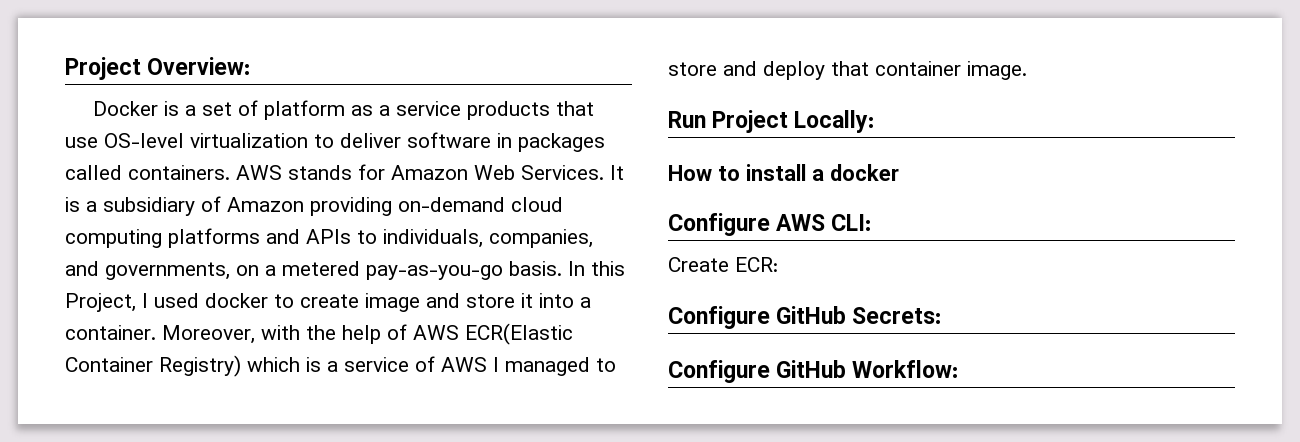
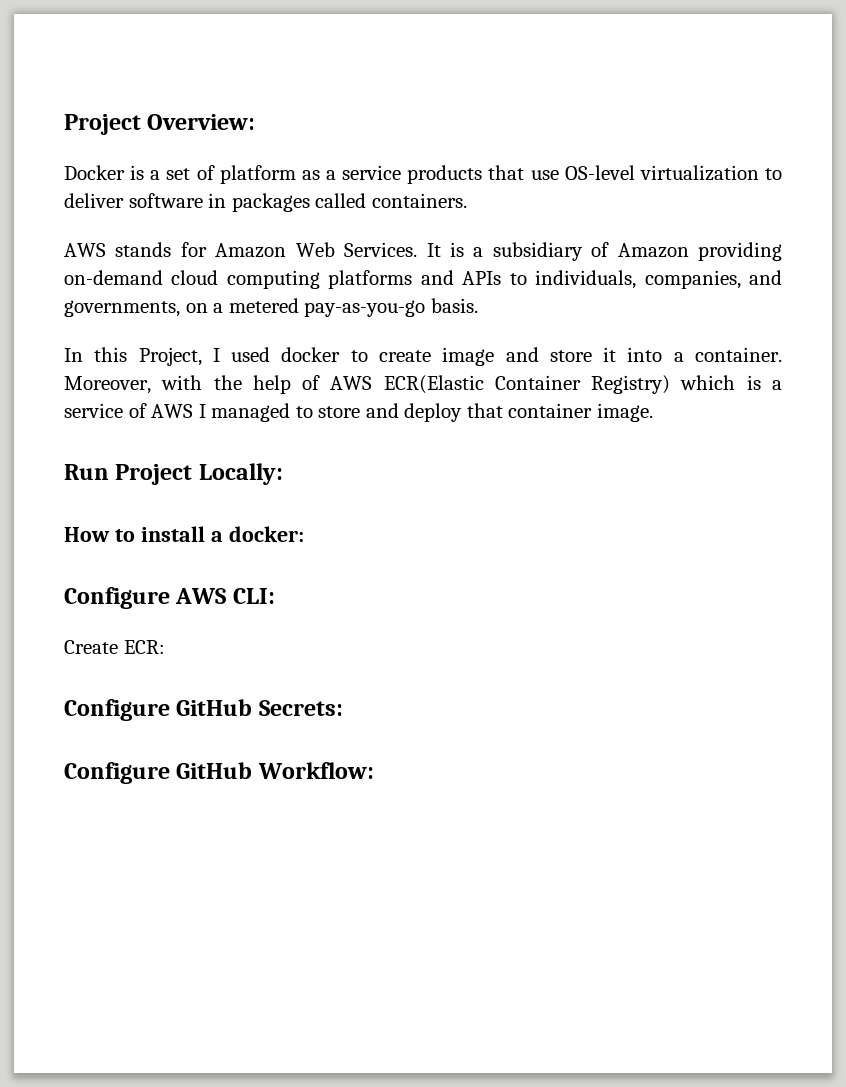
- Docker is a set of platform as a service products that use OS-level virtualization to deliver software in packages called containers. AWS stands for Amazon Web Services.
+ Docker is a set of platform as a service products that use OS-level virtualization to deliver software in packages called containers.
+ AWS stands for Amazon Web Services.
- It is a subsidiary of Amazon providing on-demand cloud computing platforms and APIs to individuals, companies, and governments, on a metered pay-as-you-go basis. In this Project, I used docker to create image and store it into a container.
+ It is a subsidiary of Amazon providing on-demand cloud computing platforms and APIs to individuals, companies, and governments, on a metered pay-as-you-go basis.
+ In this Project, I used docker to create image and store it into a container.
- How to install a docker
+ How to install a docker:

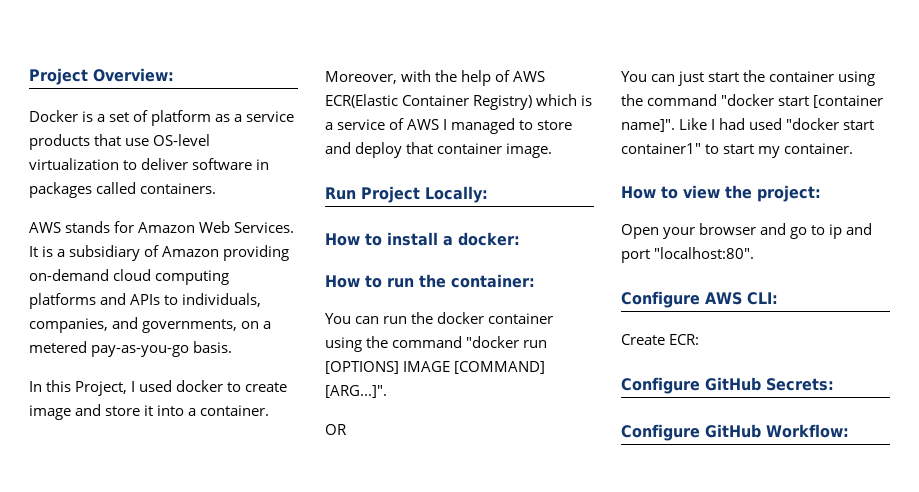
+ How to run the container:
+ You can run the docker container using the command "docker run [OPTIONS] IMAGE [COMMAND] [ARG...]".
+ OR
+ You can just start the container using the command "docker start [container name]". Like I had used "docker start container1" to start my container.
+ How to view the project:
+ Open your browser and go to ip and port "localhost:80".

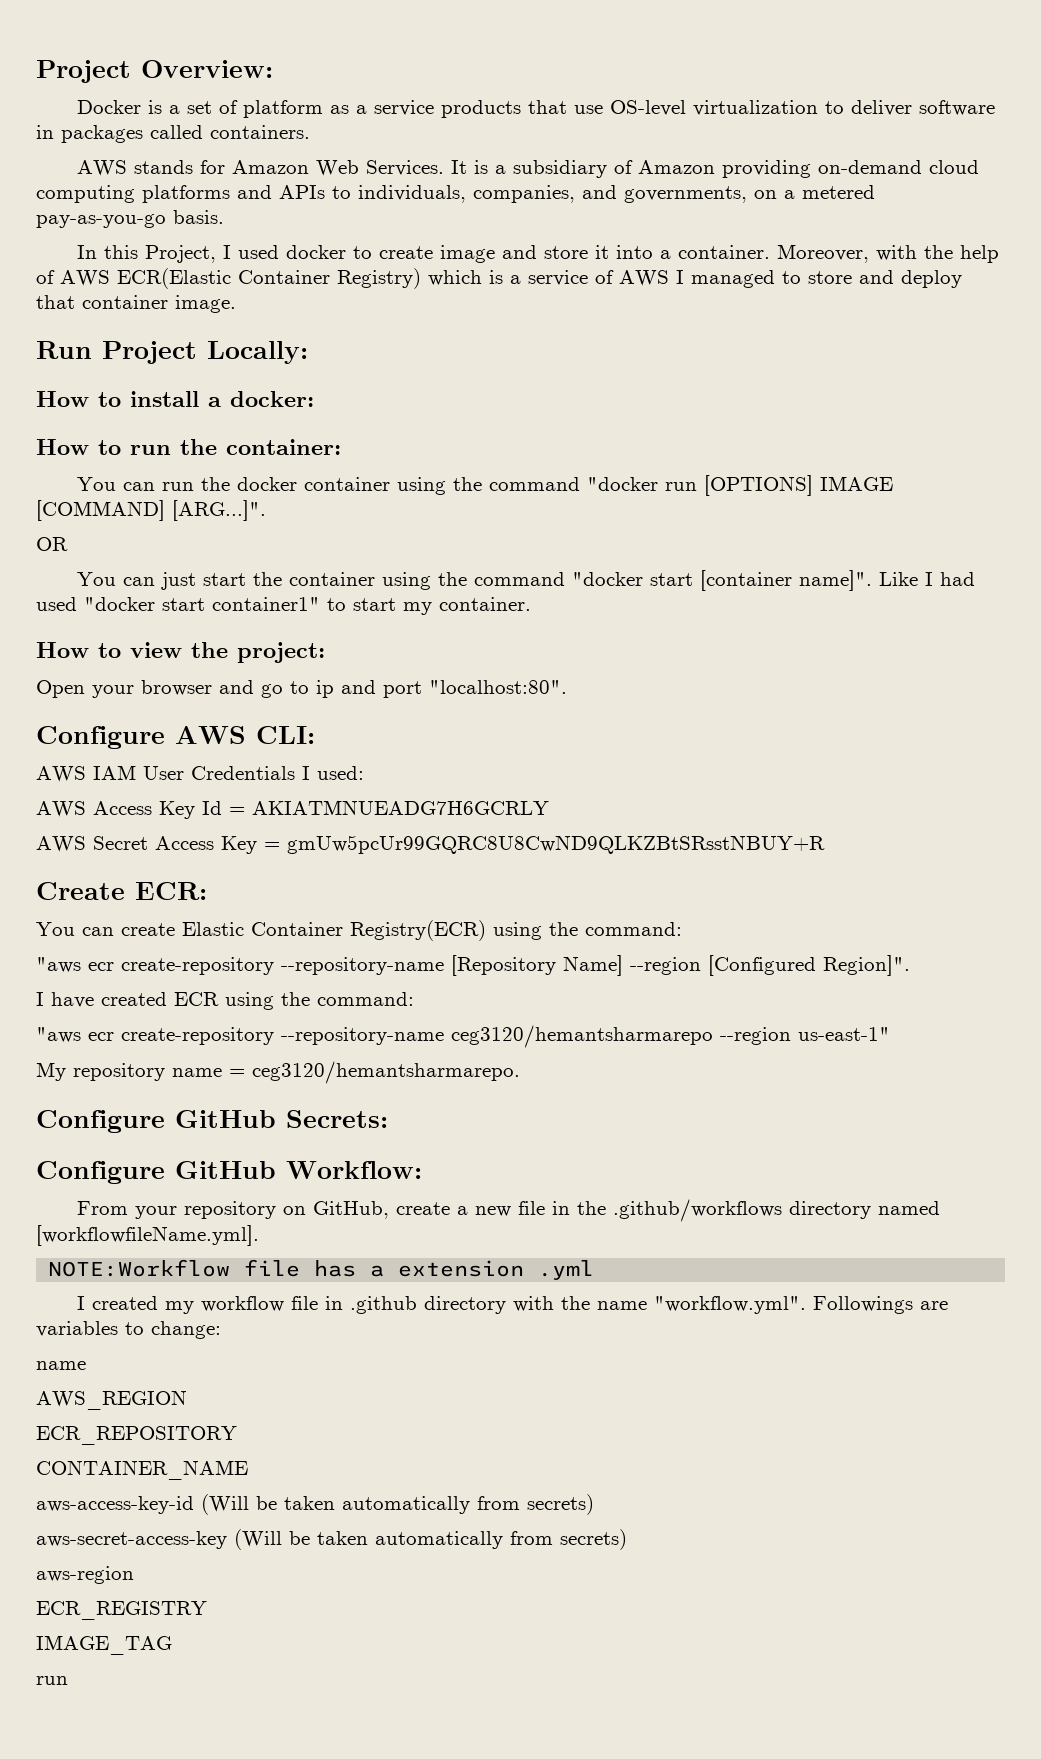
+ AWS IAM User Credentials I used:
+ AWS Access Key Id = AKIATMNUEADG7H6GCRLY
+ AWS Secret Access Key = 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
  Create ECR:
+ You can create Elastic Container Registry(ECR) using the command:
+ "aws ecr create-repository --repository-name [Repository Name] --region [Configured Region]".
+ I have created ECR using the command:
+ "aws ecr create-repository --repository-name ceg3120/hemantsharmarepo --region us-east-1"
+ My repository name = ceg3120/hemantsharmarepo.
+ From your repository on GitHub, create a new file in the .github/workflows directory named [workflowfileName.yml].
+ NOTE:Workflow file has a extension .yml
+ I created my workflow file in .github directory with the name "workflow.yml". Followings are variables to change:
+ name
+ AWS_REGION
+ ECR_REPOSITORY
+ CONTAINER_NAME
+ aws-access-key-id (Will be taken automatically from secrets)
+ aws-secret-access-key (Will be taken automatically from secrets)
+ aws-region
+ ECR_REGISTRY
+ IMAGE_TAG
+ run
*****
All of the data above should be printed again exactly, though none of the pictures belong in the copy.

- Docker is a set of platform as a service products that use OS-level virtualization to deliver software in packages called containers. AWS stands for Amazon Web Services.
+ Docker is a set of platform as a service products that use OS-level virtualization to deliver software in packages called containers.
+ AWS stands for Amazon Web Services.
- It is a subsidiary of Amazon providing on-demand cloud computing platforms and APIs to individuals, companies, and governments, on a metered pay-as-you-go basis. In this Project, I used docker to create image and store it into a container.
+ It is a subsidiary of Amazon providing on-demand cloud computing platforms and APIs to individuals, companies, and governments, on a metered pay-as-you-go basis.
+ In this Project, I used docker to create image and store it into a container.
- How to install a docker
+ How to install a docker:

+ How to run the container:
+ You can run the docker container using the command "docker run [OPTIONS] IMAGE [COMMAND] [ARG...]".
+ OR
+ You can just start the container using the command "docker start [container name]". Like I had used "docker start container1" to start my container.
+ How to view the project:
+ Open your browser and go to ip and port "localhost:80".

+ AWS IAM User Credentials I used:
+ AWS Access Key Id = AKIATMNUEADG7H6GCRLY
+ AWS Secret Access Key = gmUw5pcUr99GQRC8U8CwND9QLKZBtSRsstNBUY+R
  Create ECR:
+ You can create Elastic Container Registry(ECR) using the command:
+ "aws ecr create-repository --repository-name [Repository Name] --region [Configured Region]".
+ I have created ECR using the command:
+ "aws ecr create-repository --repository-name ceg3120/hemantsharmarepo --region us-east-1"
+ My repository name = ceg3120/hemantsharmarepo.
+ From your repository on GitHub, create a new file in the .github/workflows directory named [workflowfileName.yml].
+ NOTE:Workflow file has a extension .yml
+ I created my workflow file in .github directory with the name "workflow.yml". Followings are variables to change:
+ name
+ AWS_REGION
+ ECR_REPOSITORY
+ CONTAINER_NAME
+ aws-access-key-id (Will be taken automatically from secrets)
+ aws-secret-access-key (Will be taken automatically from secrets)
+ aws-region
+ ECR_REGISTRY
+ IMAGE_TAG
+ run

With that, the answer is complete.